### [ASSIGNMENT]
Restate each line below word for word, skipping every picture.
[[ TASK INPUTS open ]]
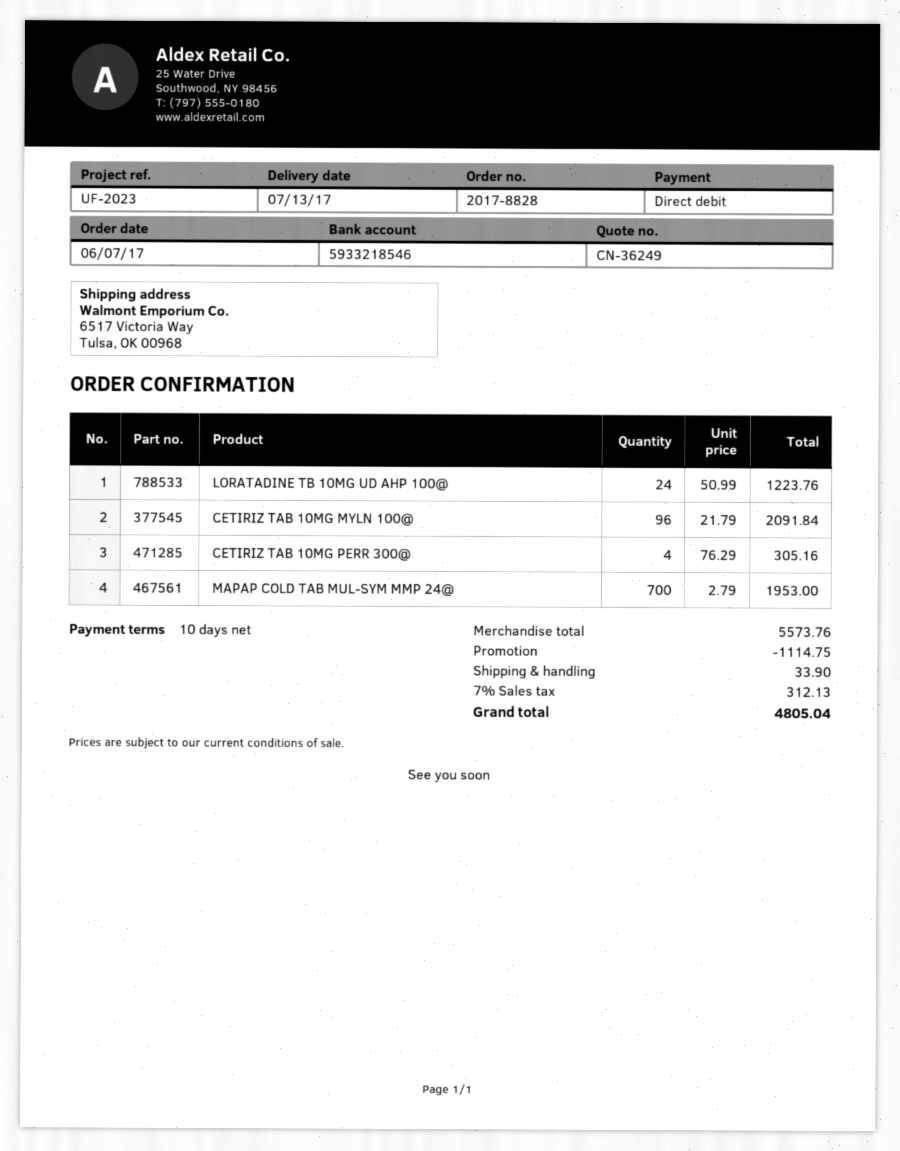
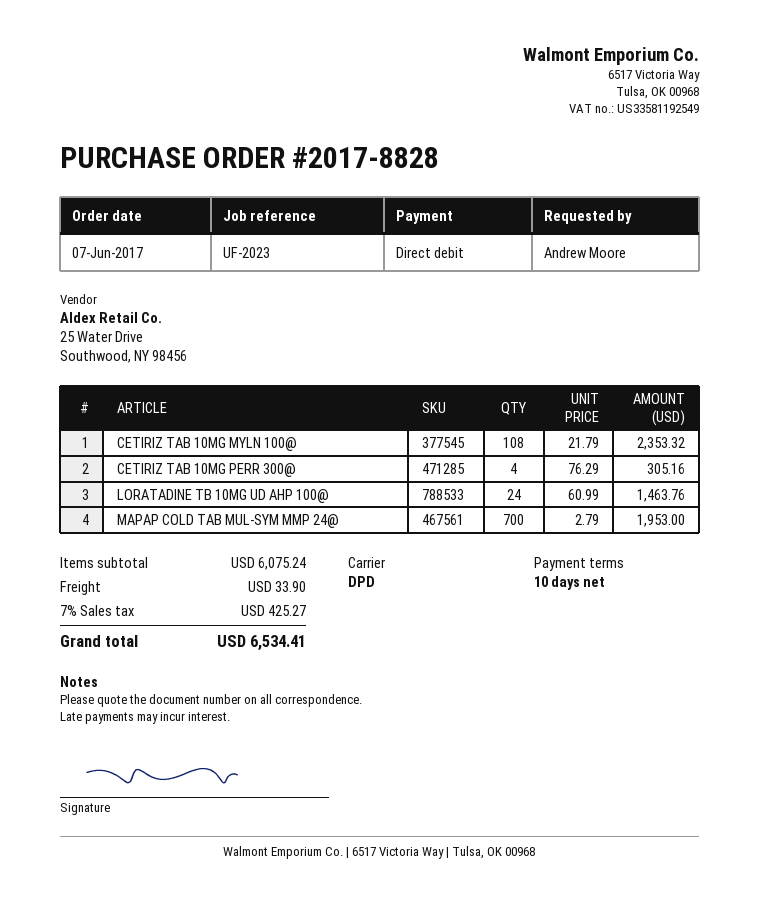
LORATADINE TB 10MG UD AHP 100@: 24 x 50.99 = 1223.76 -> 24 x 60.99 = 1463.76
CETIRIZ TAB 10MG MYLN 100@: 96 x 21.79 = 2091.84 -> 108 x 21.79 = 2353.32
subtotal: 5573.76 -> 6075.24
discount: 1114.75 -> none
tax: 7% = 312.13 -> 7% = 425.27
total: 4805.04 -> 6534.41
[[ TASK INPUTS closed ]]
### [RESPONSE]
LORATADINE TB 10MG UD AHP 100@: 24 x 50.99 = 1223.76 -> 24 x 60.99 = 1463.76
CETIRIZ TAB 10MG MYLN 100@: 96 x 21.79 = 2091.84 -> 108 x 21.79 = 2353.32
subtotal: 5573.76 -> 6075.24
discount: 1114.75 -> none
tax: 7% = 312.13 -> 7% = 425.27
total: 4805.04 -> 6534.41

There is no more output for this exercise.